Republicans took a lot of solace in the Rasmussen Poll, along with Gallup. But both polls turned out to be among the worst and least reliable. Rasmussen made several errors – most critically they weighted their poll results and they only polled land lines, missing completely perhaps 30 percent of the electorate which was about 10 percent more Democratic affiliated than Republican affiliated.
The odd thing is that the idea of weighting party ID has been debated for years – the last time it came up was in 2004 when a lot of surveys showing Bush with the lead had heavily skewed samples. However, it turns out that those polls were picking up on something real and Bush in fact won, just as the polls suggested he would.
In October, the National Journal asked their panel of “political insiders” where, what I was wrong on, was the concept that the voter turnout would show something close to even in percentages of Democrats and Republicans who actually voted in the election.
Surprisingly, “Sixty-four percent of Democratic and Republican Insiders, including majorities in both parties, said polls should weight by party ID. Republicans on the whole felt stronger about siding with party identification, with 76 percent of them answering that way. Just over half, 51 percent, of Democrats agreed.”
Even political scientists, who should know better, could not agree.
The Wall Street Journal in early October interviewed political scientists on both sides of the issue.
“I don’t believe that weighting by party identification is necessary or advisable,” said John Sides, a political scientist at George Washington University. “The overall balance of party identification in the electorate can fluctuate. There is no steady baseline against which to weight.”
“The short-term variability in party ID is coming mostly, I believe, from people who have relatively low levels of interest in politics, knowledge about politics and are probably not particularly ideological in their political views,” said Scott Keeter, director of survey research at the Pew Research Center in Washington, D.C. “They tend to be more reactive to events and short-term forces than people who are more engaged in politics or more ideological.”
“Weak and leaning partisans, who are less stable than strong partisans, will sometimes break for the other party,” said Paul Goren, a political scientist at the University of Minnesota.
“Party identification moves with changes in presidential popularity and the state of ratings of the opposition party,” said Samuel Popkin, a political scientist at the University of California, San Diego.
But not all agree. Donald Green, for example, argued, “If you saw a poll with an unusually high dollop of Democrats, you would conclude that the Obama percentage is likely to be overstated.”

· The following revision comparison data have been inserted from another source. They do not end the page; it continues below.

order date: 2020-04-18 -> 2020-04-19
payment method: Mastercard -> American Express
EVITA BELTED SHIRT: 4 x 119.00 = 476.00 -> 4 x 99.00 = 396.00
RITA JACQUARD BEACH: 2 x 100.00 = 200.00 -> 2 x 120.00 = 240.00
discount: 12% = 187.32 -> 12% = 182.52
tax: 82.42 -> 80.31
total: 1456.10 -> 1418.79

Instead, he suggested that using some reference point for party-ID breakdowns could improve the poll accuracy, even if such data are flawed.
“Even a noisy signal is still very helpful,” he said.
It would be interesting to see a re-interview after the election proved the floating models correct.
The lesson in all of this is that when you don’t get the results you expect or want, that does not mean the metrics are bad – it may be more likely that you were wrong.
I have a problem when people, who are essentially laymen when it comes to statistical modeling and polling, want to interject themselves and suggest that the professionals are wrong.
Professionals do get things wrong, but more often than not they learn from their mistakes and avoid repeating them.